Subject Area Political Science
Term from 2000 to 2001
Project identifier Deutsche Forschungsgemeinschaft (DFG) - Project number 5279084
 
Aus demokratietheoretischer Perspektive (Konsolidierungschancen) wird der Frage nachgegangen, ob das Militär für die neuen Demokratien Argentiniens und Brasiliens noch eine Gefahr darstellt. Die Hypothesen verweisen auf eine hohe Wahrscheinlichkeit, daß nicht demokratisch legitimierte Prärogativen beibehalten werden. Nach einer ausführlichen historischen Verortung der politischen Rollen des Militärs werden 7 Politikfelder, darunter innere Sicherheit, Beiträge zur nationalen Entwicklung, Außen- und Rüstungspolitik, einzeln und dann im Vergleich betrachtet (zusätzlich ergänzen Skizzen zur politischen Rolle des Militärs in Peru und Venezuela das Bild).
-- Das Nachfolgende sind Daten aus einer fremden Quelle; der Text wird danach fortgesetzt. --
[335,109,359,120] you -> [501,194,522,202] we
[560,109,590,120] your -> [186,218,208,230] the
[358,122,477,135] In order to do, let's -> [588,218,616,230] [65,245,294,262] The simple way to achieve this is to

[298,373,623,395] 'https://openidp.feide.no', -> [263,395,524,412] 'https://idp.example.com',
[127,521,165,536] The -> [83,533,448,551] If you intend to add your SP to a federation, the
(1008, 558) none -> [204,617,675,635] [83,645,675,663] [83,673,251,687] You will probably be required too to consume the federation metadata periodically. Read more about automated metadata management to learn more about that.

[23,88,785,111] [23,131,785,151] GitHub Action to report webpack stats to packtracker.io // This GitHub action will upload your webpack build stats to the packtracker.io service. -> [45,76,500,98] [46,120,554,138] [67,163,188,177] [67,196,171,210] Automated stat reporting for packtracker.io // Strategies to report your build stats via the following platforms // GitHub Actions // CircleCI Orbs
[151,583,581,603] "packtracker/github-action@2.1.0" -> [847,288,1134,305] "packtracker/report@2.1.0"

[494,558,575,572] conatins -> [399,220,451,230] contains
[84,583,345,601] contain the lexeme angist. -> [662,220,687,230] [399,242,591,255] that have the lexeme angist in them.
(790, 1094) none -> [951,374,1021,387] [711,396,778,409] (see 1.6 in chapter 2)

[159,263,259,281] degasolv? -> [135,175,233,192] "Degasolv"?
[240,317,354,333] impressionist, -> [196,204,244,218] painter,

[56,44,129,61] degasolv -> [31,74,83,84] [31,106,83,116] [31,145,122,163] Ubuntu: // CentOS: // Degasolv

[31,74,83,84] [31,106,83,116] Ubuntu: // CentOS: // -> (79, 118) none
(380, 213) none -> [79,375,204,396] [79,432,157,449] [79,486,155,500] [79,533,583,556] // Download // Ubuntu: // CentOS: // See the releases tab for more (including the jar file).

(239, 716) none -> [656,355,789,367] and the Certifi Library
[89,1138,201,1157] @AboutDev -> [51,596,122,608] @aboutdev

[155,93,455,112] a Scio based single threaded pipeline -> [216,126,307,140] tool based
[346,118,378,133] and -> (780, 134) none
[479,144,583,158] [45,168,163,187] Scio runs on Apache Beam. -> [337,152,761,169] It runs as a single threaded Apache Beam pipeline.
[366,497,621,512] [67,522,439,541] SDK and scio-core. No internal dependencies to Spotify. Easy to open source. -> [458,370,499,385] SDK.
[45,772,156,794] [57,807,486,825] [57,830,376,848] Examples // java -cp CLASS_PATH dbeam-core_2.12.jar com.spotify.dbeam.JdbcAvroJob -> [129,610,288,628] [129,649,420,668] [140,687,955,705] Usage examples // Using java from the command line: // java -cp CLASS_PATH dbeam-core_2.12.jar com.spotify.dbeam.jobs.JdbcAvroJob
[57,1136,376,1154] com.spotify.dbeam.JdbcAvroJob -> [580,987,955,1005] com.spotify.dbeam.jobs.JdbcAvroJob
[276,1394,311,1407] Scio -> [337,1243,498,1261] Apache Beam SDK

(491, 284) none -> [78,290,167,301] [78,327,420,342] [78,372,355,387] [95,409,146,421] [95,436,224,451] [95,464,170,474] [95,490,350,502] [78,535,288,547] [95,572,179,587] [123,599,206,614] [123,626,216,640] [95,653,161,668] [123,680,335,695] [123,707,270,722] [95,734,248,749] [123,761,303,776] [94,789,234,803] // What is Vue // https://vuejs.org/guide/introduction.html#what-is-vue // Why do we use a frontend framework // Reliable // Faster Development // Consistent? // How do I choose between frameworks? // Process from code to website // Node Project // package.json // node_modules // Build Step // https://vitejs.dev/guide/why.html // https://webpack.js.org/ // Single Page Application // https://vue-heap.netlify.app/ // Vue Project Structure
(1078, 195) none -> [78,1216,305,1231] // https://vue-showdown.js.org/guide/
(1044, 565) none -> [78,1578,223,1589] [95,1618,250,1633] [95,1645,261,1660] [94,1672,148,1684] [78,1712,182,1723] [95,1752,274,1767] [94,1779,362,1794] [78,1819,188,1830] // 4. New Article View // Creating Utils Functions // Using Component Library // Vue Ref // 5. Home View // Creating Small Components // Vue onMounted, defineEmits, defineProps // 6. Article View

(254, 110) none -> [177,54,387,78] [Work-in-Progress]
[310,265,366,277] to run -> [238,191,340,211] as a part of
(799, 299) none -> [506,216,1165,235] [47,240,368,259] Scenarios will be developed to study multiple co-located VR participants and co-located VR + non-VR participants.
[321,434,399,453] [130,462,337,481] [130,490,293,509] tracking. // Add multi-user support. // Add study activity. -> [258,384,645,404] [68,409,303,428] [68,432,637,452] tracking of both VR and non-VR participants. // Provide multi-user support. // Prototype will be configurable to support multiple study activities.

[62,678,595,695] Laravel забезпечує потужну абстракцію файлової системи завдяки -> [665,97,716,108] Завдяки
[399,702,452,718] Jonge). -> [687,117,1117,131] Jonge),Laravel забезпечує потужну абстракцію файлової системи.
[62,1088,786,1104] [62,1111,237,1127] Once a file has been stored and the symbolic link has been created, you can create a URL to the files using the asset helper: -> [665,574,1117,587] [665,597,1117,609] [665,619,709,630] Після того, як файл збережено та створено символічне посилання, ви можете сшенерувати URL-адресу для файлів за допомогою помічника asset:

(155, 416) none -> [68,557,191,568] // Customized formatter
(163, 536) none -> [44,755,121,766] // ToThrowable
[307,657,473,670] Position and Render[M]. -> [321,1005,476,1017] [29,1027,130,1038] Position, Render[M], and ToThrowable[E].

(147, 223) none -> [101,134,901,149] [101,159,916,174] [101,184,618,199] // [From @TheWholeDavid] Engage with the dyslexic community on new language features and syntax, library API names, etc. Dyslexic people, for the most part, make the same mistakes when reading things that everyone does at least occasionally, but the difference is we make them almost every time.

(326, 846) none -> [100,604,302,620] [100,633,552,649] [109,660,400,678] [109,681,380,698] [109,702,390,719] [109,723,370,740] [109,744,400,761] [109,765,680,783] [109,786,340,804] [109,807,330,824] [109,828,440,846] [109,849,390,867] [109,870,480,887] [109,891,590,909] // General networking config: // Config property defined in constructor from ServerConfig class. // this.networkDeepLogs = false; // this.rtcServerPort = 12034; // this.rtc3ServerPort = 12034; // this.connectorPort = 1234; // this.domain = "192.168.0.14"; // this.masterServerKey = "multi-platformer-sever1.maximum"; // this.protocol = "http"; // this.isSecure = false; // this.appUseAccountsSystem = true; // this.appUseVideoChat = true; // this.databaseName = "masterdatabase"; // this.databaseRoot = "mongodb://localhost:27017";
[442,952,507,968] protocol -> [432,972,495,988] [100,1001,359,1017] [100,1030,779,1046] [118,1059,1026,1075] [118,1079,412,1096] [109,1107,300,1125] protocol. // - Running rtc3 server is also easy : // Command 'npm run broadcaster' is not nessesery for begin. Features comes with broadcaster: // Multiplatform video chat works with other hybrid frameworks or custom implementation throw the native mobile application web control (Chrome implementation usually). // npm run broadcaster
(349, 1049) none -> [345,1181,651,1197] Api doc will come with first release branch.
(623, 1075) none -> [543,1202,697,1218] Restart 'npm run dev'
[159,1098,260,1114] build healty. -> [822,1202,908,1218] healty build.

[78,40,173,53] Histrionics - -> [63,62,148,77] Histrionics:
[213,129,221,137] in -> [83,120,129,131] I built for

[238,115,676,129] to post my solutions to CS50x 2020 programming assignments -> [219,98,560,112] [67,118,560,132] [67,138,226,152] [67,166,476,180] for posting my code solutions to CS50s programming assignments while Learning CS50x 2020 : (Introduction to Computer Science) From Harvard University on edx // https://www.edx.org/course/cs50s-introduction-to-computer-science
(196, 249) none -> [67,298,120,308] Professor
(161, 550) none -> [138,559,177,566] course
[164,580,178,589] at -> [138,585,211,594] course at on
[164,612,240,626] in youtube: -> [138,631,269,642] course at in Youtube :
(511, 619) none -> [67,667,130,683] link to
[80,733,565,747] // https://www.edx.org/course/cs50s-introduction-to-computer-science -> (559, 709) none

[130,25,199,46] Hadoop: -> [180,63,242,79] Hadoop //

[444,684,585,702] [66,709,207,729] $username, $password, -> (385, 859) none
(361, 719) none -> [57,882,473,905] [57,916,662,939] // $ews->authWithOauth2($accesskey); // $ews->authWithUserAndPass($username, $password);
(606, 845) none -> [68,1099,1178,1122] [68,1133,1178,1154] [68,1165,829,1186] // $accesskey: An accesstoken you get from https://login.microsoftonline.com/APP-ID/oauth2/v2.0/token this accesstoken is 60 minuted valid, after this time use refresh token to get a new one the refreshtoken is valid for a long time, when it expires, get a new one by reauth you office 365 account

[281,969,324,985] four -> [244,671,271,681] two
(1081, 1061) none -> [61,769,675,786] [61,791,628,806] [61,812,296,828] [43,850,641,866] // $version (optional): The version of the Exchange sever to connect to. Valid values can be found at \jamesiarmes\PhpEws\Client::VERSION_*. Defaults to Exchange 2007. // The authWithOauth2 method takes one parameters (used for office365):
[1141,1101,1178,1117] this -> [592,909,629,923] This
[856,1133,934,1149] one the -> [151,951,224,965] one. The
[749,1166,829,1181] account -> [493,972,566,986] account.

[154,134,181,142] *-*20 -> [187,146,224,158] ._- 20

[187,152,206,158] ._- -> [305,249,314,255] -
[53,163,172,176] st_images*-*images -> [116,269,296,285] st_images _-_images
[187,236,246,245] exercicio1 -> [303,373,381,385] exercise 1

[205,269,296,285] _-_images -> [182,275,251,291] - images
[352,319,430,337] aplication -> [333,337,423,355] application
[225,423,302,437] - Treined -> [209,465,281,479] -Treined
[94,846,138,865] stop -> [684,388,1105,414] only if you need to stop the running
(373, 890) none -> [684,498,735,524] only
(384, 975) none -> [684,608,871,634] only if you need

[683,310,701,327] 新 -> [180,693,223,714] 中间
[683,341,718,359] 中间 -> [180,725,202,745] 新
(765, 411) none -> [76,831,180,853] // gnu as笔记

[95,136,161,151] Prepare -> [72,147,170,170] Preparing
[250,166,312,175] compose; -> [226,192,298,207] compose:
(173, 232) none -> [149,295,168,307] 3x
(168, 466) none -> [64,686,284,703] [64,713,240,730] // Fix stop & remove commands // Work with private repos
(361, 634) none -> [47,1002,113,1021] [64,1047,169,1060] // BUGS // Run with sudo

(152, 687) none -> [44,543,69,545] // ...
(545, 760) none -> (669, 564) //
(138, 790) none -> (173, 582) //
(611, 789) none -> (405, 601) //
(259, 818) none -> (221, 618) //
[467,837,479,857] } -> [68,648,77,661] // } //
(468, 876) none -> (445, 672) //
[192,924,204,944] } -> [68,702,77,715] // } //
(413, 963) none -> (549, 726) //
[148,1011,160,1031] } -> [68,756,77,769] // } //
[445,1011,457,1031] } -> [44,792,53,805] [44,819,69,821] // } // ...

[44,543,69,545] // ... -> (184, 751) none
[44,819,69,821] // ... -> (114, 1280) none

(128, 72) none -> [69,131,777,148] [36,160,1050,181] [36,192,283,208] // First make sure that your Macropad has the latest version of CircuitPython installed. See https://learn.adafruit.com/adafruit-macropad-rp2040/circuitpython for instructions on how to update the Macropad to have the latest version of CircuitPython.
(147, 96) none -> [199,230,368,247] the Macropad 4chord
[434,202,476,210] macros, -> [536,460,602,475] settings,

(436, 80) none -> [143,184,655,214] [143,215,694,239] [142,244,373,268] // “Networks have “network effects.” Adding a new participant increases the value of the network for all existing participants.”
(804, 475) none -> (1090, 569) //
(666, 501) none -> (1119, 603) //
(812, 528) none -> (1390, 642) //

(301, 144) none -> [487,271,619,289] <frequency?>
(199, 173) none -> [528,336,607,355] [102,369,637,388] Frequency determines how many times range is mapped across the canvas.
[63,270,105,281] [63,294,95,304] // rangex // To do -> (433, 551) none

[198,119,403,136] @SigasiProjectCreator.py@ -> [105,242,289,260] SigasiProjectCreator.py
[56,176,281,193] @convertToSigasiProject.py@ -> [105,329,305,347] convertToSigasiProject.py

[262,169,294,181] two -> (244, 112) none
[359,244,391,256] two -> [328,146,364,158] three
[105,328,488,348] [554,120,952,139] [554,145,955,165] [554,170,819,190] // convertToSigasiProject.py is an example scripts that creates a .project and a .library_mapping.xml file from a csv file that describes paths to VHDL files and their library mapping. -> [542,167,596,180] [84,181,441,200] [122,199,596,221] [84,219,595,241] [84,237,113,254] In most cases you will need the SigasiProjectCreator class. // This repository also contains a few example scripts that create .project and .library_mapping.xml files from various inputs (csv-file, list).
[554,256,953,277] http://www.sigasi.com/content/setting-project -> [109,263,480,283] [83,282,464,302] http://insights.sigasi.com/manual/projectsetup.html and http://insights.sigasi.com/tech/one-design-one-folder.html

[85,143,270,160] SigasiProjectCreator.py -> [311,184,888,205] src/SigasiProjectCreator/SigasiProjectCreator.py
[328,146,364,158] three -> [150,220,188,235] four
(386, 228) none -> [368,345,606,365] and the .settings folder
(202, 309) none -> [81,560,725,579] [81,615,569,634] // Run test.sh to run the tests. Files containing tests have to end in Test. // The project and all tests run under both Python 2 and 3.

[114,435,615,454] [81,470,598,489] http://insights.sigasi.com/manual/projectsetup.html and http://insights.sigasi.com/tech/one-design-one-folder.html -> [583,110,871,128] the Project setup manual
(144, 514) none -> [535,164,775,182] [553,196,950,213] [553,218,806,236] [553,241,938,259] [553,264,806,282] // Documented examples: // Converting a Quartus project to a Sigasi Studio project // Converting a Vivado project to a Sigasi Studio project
Für Argentinien wird für die Gegenwart eine weitgehende Kontrolle des Militärs durch die gewählte Regierung angenommen, während für Brasilien noch eine erhebliche Autonomie des Militärs diagnostiziert wird, wenn auch z.Z. unter der Regierung Cardoso kontrolliert. Die Ergebnisse werden demokratietheoretisch gewertet und vier tentative Szenarios für zukünftige Konfliktkonstellationen vorgestellt.